BAMBOO SHOOT

BAMBUSA VULGARIS

Bamboo-shoot

Mary saved the best shoots for the house when they started emerging out of loamy soil from their backyard at Sircep in Mizoram. “All are best but some are cut above the rest. How do we know this? During the bad years, these are the shoots that the little rats attack the first. Someone told me rats and humans share a lot in common. Perhaps it is the food. Touché,” Mary says immediately grabbing a piece of wood that May. By July, Chinzah, her husband grew desperate. He was waiting for the weekly market to start so that he could reach first and sell of all the bamboo shoot. “It rained so hard last few weeks in June. I will have to sell this off before the real monsoon sets in, else all of it will rot,” Chinzah said while preparing to leave for the market.

The children came home early that day. When they were leaving for school they overheard Chinzah telling Mary that she should prepare some pork and rice for supper as he will come back with his friends. Mary’s kitchen was filled with pungent smells of young shoots slowly melting pork fat with spinach, when children entered the house. “Is Papa buying me the new football today?” asked the elder one. “Wait till he comes. The house needs repairs too. Pray that all of it sells,” she told the children.
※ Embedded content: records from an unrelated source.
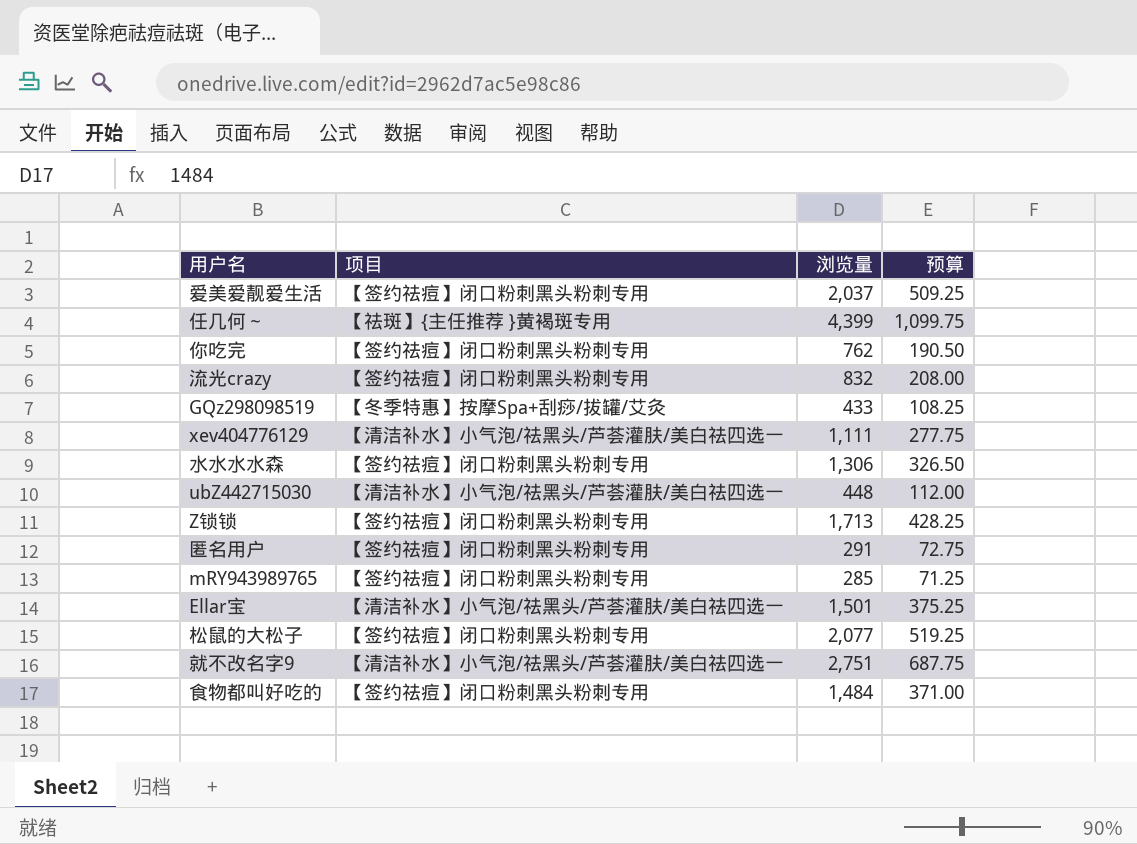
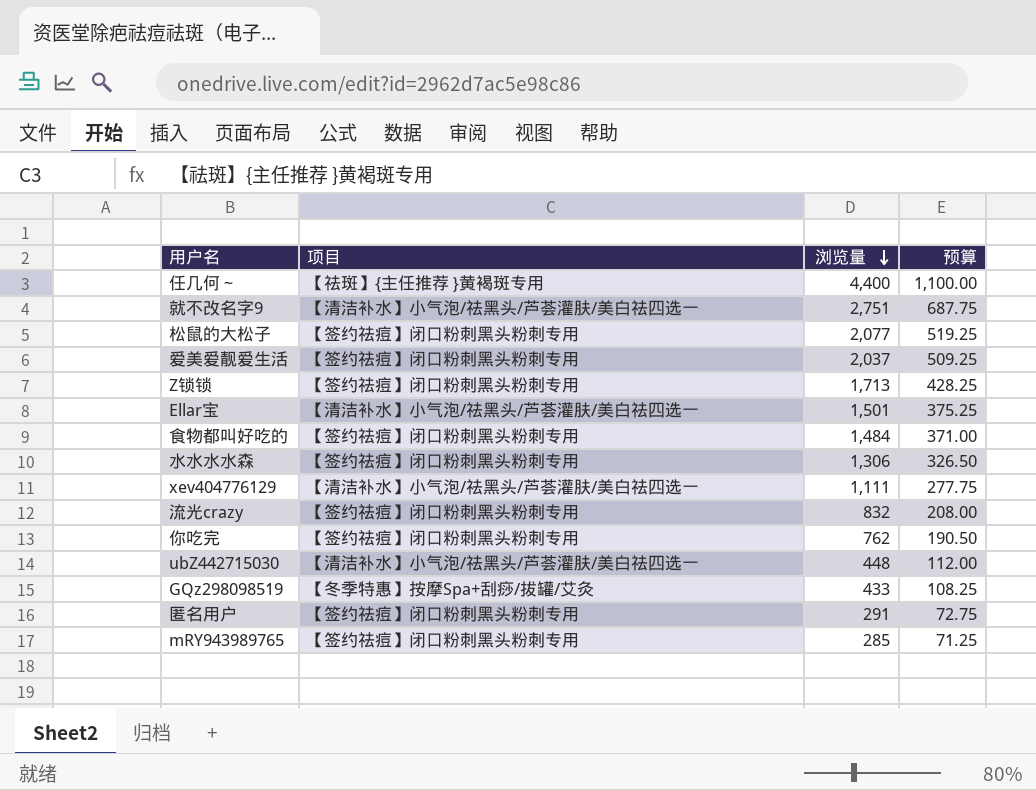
row order: none -> 浏览量 descending
任几何～ | 浏览量: 4,399 -> 4,400
任几何～ | 预算: 1,099.75 -> 1,100.00

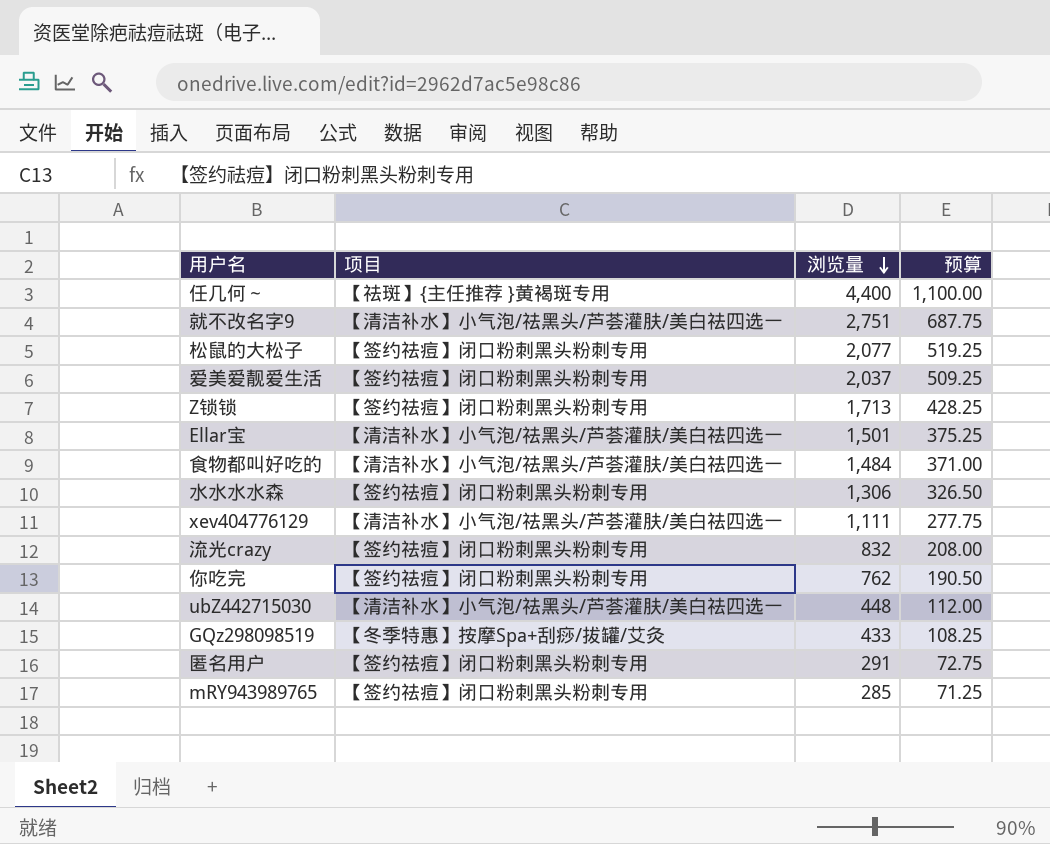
食物都叫好吃的 | 项目: 【签约祛痘】闭口粉刺黑头粉刺专用 -> 【清洁补水】小气泡/祛黑头/芦荟灌肤/美白祛四选一

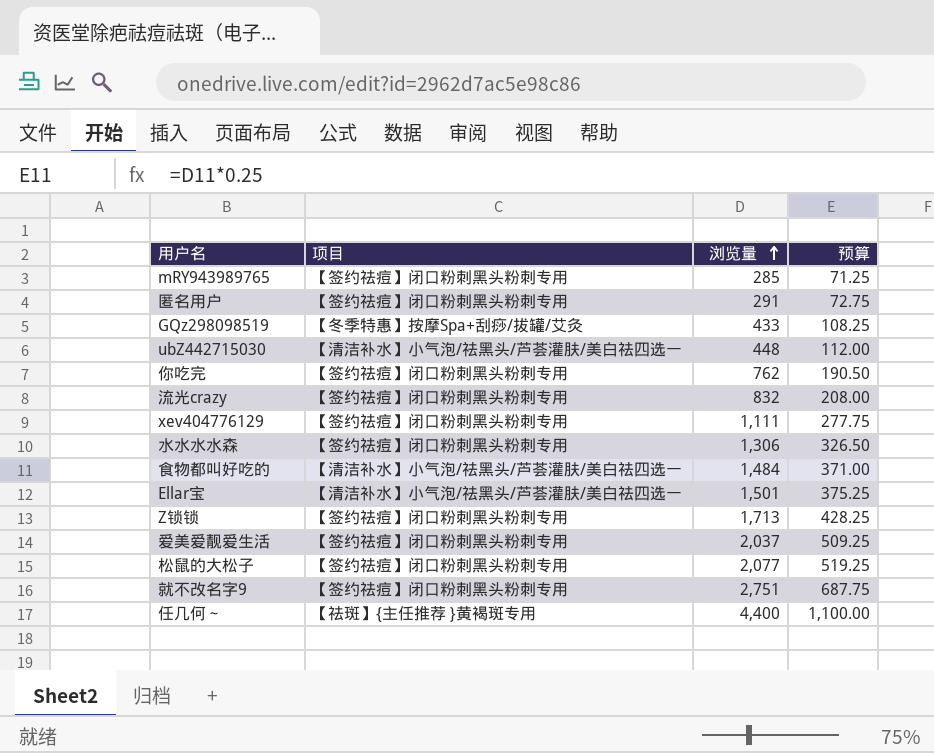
row order: 浏览量 descending -> 浏览量 ascending
xev404776129 | 项目: 【清洁补水】小气泡/祛黑头/芦荟灌肤/美白祛四选一 -> 【签约祛痘】闭口粉刺黑头粉刺专用
就不改名字9 | 项目: 【清洁补水】小气泡/祛黑头/芦荟灌肤/美白祛四选一 -> 【签约祛痘】闭口粉刺黑头粉刺专用

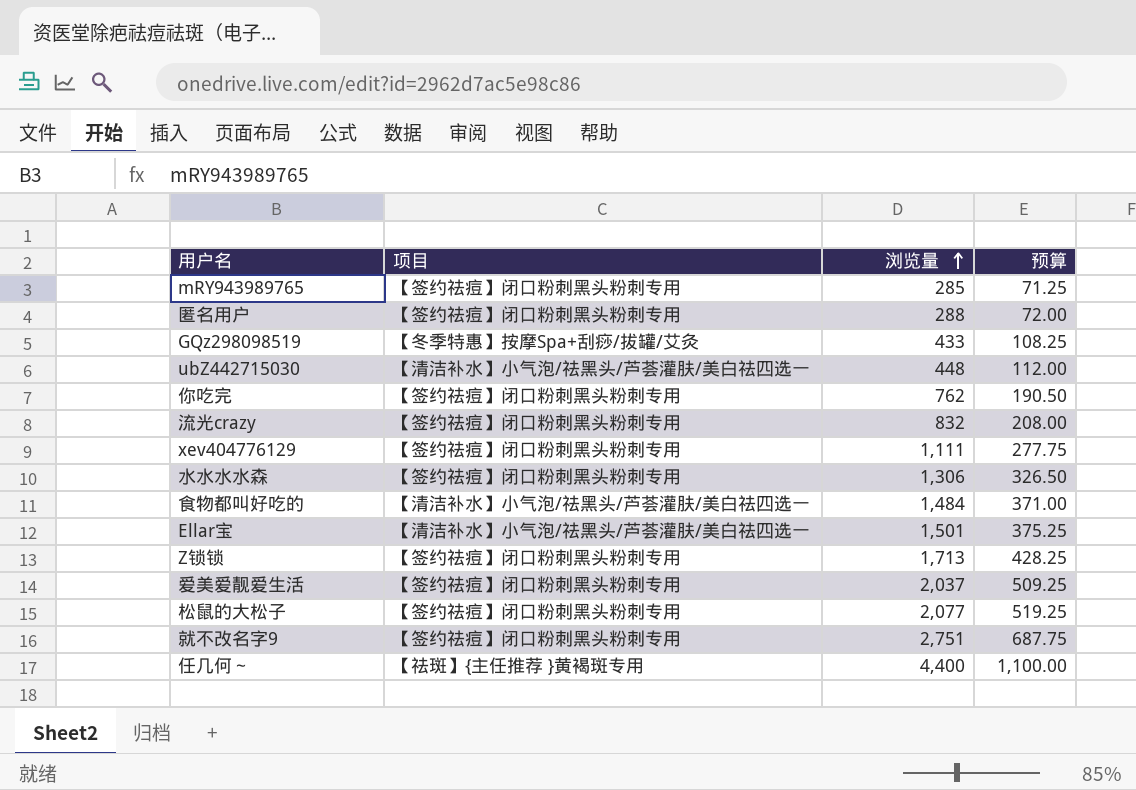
匿名用户 | 浏览量: 291 -> 288
匿名用户 | 预算: 72.75 -> 72.00

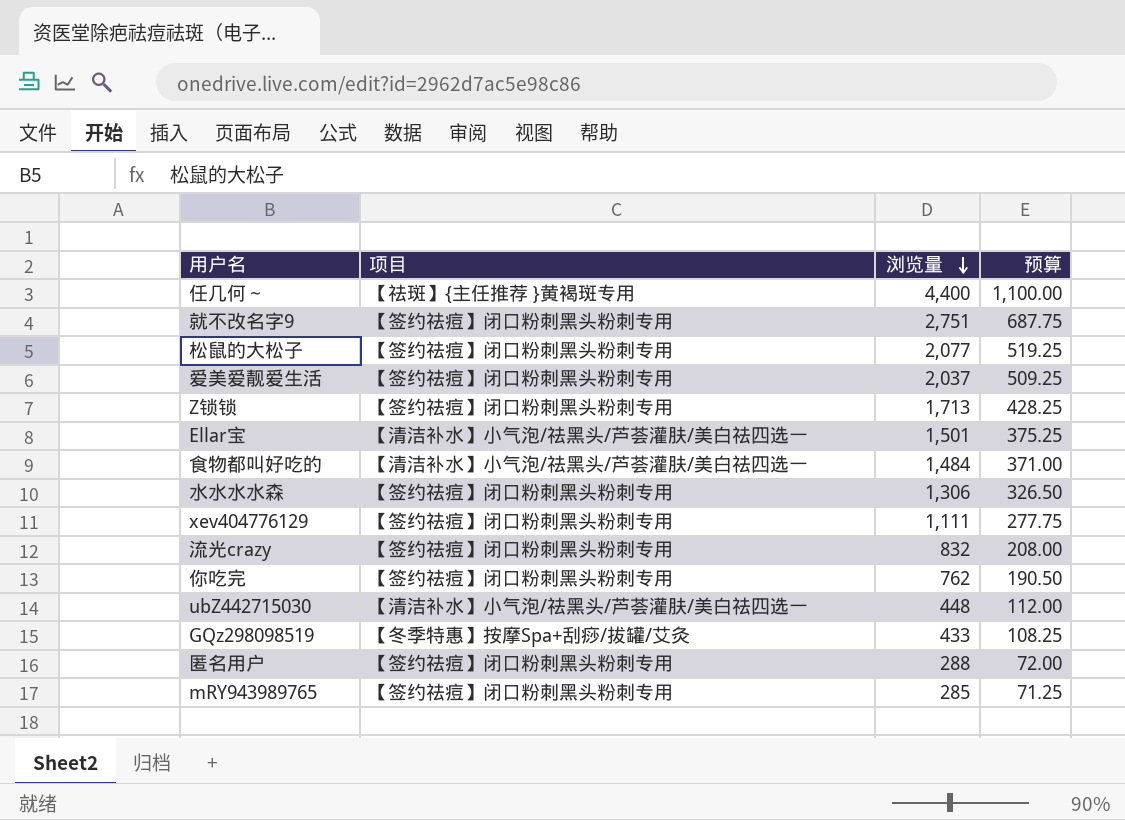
row order: 浏览量 ascending -> 浏览量 descending

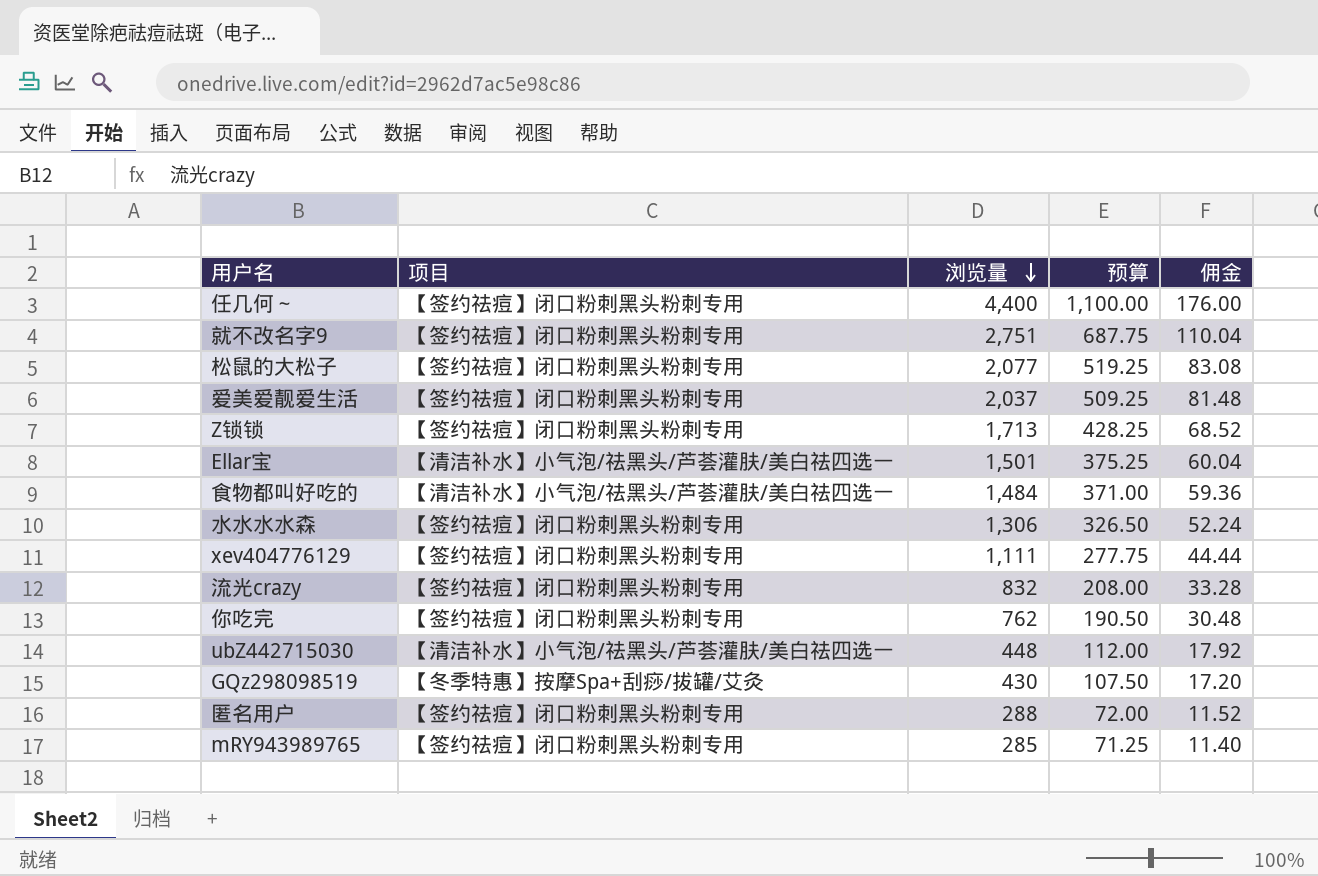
column 佣金 | formula: none -> [浏览量] * 0.04
任几何～ | 项目: 【祛斑】{主任推荐 }黄褐斑专用 -> 【签约祛痘】闭口粉刺黑头粉刺专用
GQz298098519 | 浏览量: 433 -> 430
GQz298098519 | 预算: 108.25 -> 107.50

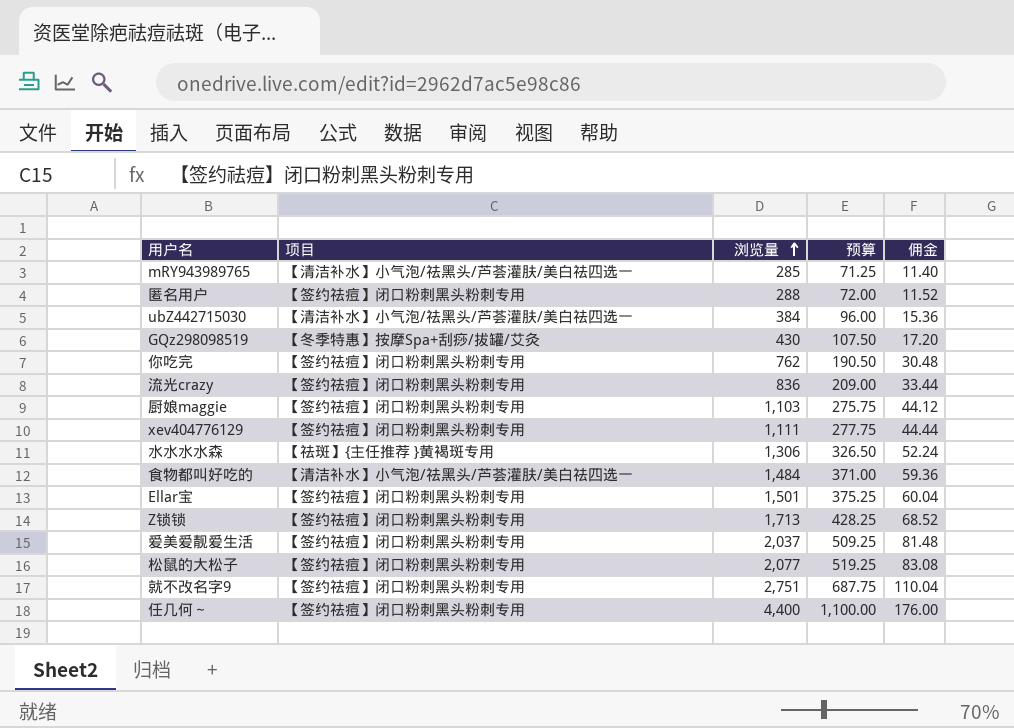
row order: 浏览量 descending -> 浏览量 ascending
mRY943989765 | 项目: 【签约祛痘】闭口粉刺黑头粉刺专用 -> 【清洁补水】小气泡/祛黑头/芦荟灌肤/美白祛四选一
ubZ442715030 | 浏览量: 448 -> 384
ubZ442715030 | 预算: 112.00 -> 96.00
ubZ442715030 | 佣金: 17.92 -> 15.36
流光crazy | 浏览量: 832 -> 836
流光crazy | 预算: 208.00 -> 209.00
流光crazy | 佣金: 33.28 -> 33.44
row 厨娘maggie: none -> 【签约祛痘】闭口粉刺黑头粉刺专用 | 1,103 | 275.75 | 44.12
水水水水森 | 项目: 【签约祛痘】闭口粉刺黑头粉刺专用 -> 【祛斑】{主任推荐 }黄褐斑专用
Ellar宝 | 项目: 【清洁补水】小气泡/祛黑头/芦荟灌肤/美白祛四选一 -> 【签约祛痘】闭口粉刺黑头粉刺专用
By evening, Mary had changed the curtains, flowers in the vase, fixed a leaking tap and put a new table cloth. It was five in the evening. “Two hours to supper. Looks like I was super-efficient today … So the boys are not going to drink at home this evening and come straight for supper,” she wondered. The children also returned from the football ground and started to hover around the kitchen. At about, 6:30 the youngest of the lot, Tetei, started clapping her hands, when saw two flashlights near the doorstep. “He’s back! Daddy’s back!” saying this Tetei woke-up Angel, her exhausted elder sister.

Mary went to unlock the door, when she saw Ramanga, Chinzah’s friend helping her husband to climb the stairs. “Tell the children to go back to bedroom,” Chinzah said. She noticed that the large sack of bamboo shoot was not there. “It seems we are thieves. The bamboo that grows in our backyard is not ours,” said an angry Ramanga helping his friend to settle on the couch.
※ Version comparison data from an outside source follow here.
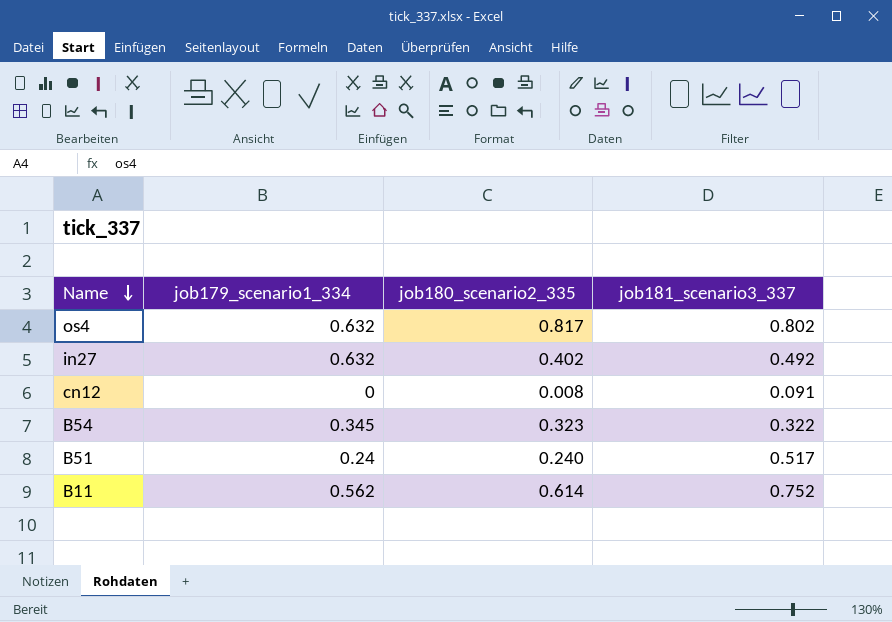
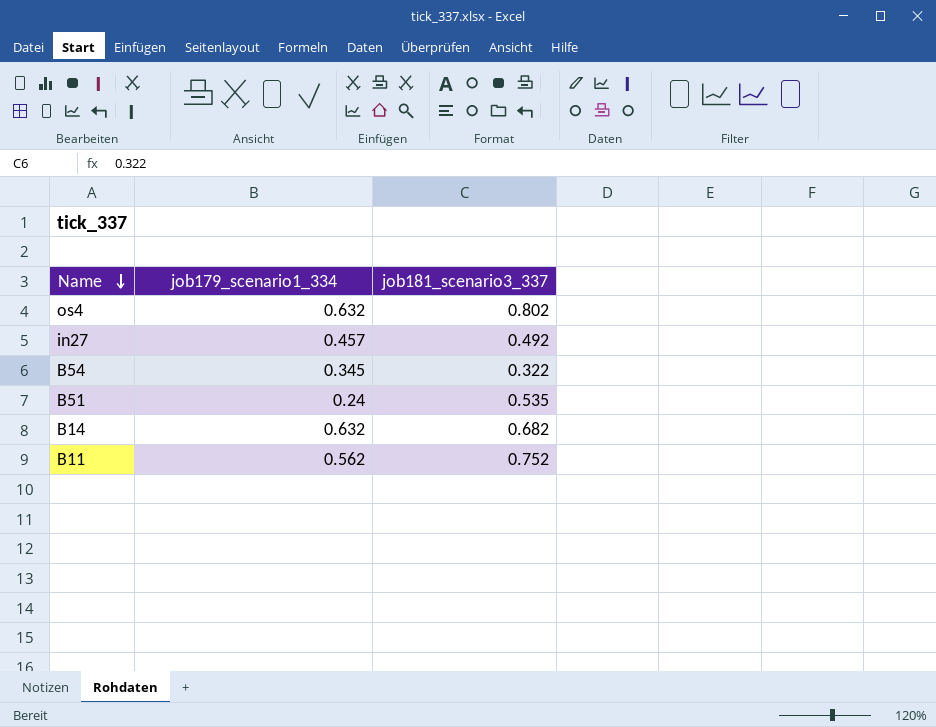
column job180_scenario2_335 | position: 3 -> none
row cn12: 0 | 0.008 | 0.091 -> none
in27 | job179_scenario1_334: 0.632 -> 0.457
B51 | job181_scenario3_337: 0.517 -> 0.535
row B14: none -> 0.632 | 0.682

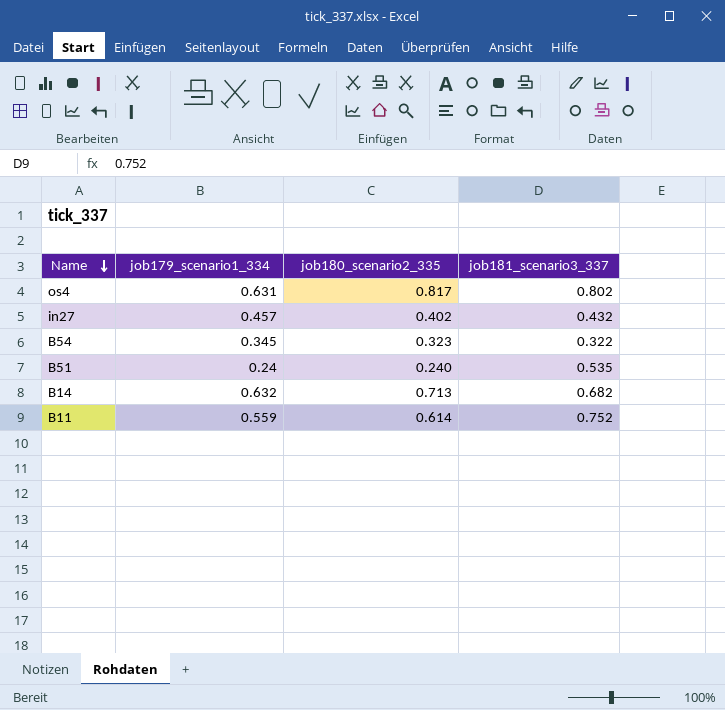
column job180_scenario2_335 | position: none -> 3
os4 | job179_scenario1_334: 0.632 -> 0.631
in27 | job181_scenario3_337: 0.492 -> 0.432
B11 | job179_scenario1_334: 0.562 -> 0.559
“Who called you a thief? What happened?” she asked trying to sift through the first aid to cover Chinzah’s bruised feet. “They have passed a new law that makes all the bamboo shoot collection illegal in this country,” Chinzah blurted out.

In 2012, Mizoram barred its residents from selling bamboo shoot in the open market. Aided by Young Mizo Association, the state administration came down heavily on the indigenous tribes eking a living out of Bamboo shoot to run paper mills in Assam. Chinzah and many others lost their livelihoods that July.